• Action item: The line that contains "color: #ffffff;" and all lines following it to the end of the data below: set these down exactly, and nothing besides.

• Data in this exercise:
******************************
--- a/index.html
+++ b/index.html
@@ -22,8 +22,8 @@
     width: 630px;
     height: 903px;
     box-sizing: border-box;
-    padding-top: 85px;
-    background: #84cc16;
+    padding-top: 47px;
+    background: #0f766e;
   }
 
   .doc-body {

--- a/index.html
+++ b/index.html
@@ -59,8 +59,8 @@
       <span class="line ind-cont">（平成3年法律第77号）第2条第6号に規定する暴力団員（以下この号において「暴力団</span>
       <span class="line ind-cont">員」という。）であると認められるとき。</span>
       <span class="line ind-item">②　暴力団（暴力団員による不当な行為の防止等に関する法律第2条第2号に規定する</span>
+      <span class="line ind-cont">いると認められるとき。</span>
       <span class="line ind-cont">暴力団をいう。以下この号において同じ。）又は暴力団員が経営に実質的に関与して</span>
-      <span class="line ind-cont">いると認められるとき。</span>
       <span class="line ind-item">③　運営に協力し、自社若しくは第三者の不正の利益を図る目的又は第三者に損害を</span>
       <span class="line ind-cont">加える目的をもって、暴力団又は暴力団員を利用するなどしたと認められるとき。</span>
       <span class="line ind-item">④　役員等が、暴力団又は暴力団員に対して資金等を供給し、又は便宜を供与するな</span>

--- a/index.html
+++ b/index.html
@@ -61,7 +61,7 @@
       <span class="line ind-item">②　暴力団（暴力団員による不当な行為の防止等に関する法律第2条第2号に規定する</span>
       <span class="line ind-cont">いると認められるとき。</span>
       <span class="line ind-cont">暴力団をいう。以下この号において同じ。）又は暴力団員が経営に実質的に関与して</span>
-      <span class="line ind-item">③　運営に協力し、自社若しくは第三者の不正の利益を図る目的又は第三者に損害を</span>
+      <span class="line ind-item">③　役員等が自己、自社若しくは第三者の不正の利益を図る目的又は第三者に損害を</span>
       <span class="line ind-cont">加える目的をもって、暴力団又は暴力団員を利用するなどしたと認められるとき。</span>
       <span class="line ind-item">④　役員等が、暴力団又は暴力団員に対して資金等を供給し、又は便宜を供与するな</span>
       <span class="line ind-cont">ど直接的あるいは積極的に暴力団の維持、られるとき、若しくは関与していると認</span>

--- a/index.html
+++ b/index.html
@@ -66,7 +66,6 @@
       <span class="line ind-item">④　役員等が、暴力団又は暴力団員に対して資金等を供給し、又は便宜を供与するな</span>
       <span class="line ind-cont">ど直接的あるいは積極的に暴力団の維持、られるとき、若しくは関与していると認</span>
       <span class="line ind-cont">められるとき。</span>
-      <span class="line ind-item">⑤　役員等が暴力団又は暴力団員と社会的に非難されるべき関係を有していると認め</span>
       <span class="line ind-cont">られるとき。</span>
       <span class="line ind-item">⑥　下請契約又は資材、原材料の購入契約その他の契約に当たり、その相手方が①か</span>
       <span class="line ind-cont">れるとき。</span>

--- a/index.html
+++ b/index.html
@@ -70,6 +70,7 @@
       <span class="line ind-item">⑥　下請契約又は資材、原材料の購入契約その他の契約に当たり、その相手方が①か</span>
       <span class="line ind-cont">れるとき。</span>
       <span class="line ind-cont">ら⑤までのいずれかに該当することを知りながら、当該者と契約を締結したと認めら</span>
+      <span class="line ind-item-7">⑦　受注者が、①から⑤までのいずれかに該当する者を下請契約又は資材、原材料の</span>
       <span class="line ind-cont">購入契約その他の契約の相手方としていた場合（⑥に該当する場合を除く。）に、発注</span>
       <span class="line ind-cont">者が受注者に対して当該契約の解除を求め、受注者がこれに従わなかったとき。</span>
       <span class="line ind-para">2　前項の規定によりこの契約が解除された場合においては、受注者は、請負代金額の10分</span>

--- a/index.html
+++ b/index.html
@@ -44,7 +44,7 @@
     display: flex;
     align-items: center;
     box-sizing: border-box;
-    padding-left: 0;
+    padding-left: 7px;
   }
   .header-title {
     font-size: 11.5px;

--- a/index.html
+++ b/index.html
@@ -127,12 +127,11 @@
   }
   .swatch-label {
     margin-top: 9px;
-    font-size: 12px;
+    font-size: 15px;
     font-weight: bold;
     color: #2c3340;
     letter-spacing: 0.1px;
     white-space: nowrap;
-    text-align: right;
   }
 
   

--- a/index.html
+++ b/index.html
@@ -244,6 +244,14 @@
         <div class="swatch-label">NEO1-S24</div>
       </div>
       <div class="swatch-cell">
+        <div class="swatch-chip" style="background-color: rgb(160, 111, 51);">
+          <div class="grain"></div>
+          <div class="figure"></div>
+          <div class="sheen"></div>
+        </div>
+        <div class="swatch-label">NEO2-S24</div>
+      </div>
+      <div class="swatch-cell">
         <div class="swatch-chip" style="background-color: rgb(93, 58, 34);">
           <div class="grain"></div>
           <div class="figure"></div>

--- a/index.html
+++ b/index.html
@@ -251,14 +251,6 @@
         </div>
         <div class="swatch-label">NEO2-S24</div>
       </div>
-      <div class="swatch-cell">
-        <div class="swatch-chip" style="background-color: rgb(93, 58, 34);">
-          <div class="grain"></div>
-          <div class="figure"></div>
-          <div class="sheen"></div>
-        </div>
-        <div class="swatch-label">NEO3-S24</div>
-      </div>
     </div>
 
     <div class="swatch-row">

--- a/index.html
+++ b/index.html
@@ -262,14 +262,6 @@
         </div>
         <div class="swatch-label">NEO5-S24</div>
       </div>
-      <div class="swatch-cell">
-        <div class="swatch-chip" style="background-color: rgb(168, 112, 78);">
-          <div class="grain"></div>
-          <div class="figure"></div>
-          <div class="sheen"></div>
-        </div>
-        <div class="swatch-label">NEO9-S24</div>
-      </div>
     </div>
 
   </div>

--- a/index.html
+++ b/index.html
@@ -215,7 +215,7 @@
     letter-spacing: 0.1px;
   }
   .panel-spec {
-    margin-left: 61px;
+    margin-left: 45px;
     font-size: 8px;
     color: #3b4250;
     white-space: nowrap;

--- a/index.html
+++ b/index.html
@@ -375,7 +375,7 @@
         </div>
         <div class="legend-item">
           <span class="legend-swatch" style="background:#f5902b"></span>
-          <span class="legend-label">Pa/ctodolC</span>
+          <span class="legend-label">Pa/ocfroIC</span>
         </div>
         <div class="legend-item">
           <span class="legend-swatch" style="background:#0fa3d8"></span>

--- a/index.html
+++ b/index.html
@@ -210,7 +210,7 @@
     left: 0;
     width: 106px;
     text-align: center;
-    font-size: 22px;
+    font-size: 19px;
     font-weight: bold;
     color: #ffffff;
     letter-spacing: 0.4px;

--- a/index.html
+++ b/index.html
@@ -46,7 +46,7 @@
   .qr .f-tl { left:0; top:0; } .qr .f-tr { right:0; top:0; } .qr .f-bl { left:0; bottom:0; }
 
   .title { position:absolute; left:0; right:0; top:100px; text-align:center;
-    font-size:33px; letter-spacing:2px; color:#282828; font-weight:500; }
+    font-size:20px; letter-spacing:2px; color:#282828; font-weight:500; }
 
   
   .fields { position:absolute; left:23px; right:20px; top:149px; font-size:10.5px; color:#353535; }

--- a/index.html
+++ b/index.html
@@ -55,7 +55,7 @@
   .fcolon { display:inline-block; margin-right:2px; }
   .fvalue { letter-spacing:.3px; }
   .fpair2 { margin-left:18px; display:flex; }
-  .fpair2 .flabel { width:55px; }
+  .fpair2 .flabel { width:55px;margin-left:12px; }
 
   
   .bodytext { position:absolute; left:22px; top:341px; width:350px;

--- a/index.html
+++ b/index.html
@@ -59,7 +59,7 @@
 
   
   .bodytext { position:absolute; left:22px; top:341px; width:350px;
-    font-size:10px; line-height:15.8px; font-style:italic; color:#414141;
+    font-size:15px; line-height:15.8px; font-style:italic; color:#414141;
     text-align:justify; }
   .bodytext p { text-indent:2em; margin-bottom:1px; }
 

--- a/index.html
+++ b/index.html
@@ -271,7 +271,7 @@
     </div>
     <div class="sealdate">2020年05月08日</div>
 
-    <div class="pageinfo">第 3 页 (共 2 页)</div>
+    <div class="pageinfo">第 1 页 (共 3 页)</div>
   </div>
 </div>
******************************
• Answer section:
     color: #ffffff;
     letter-spacing: 0.4px;

--- a/index.html
+++ b/index.html
@@ -46,7 +46,7 @@
   .qr .f-tl { left:0; top:0; } .qr .f-tr { right:0; top:0; } .qr .f-bl { left:0; bottom:0; }
 
   .title { position:absolute; left:0; right:0; top:100px; text-align:center;
-    font-size:33px; letter-spacing:2px; color:#282828; font-weight:500; }
+    font-size:20px; letter-spacing:2px; color:#282828; font-weight:500; }
 
   
   .fields { position:absolute; left:23px; right:20px; top:149px; font-size:10.5px; color:#353535; }

--- a/index.html
+++ b/index.html
@@ -55,7 +55,7 @@
   .fcolon { display:inline-block; margin-right:2px; }
   .fvalue { letter-spacing:.3px; }
   .fpair2 { margin-left:18px; display:flex; }
-  .fpair2 .flabel { width:55px; }
+  .fpair2 .flabel { width:55px;margin-left:12px; }
 
   
   .bodytext { position:absolute; left:22px; top:341px; width:350px;

--- a/index.html
+++ b/index.html
@@ -59,7 +59,7 @@
 
   
   .bodytext { position:absolute; left:22px; top:341px; width:350px;
-    font-size:10px; line-height:15.8px; font-style:italic; color:#414141;
+    font-size:15px; line-height:15.8px; font-style:italic; color:#414141;
     text-align:justify; }
   .bodytext p { text-indent:2em; margin-bottom:1px; }
 

--- a/index.html
+++ b/index.html
@@ -271,7 +271,7 @@
     </div>
     <div class="sealdate">2020年05月08日</div>
 
-    <div class="pageinfo">第 3 页 (共 2 页)</div>
+    <div class="pageinfo">第 1 页 (共 3 页)</div>
   </div>
 </div>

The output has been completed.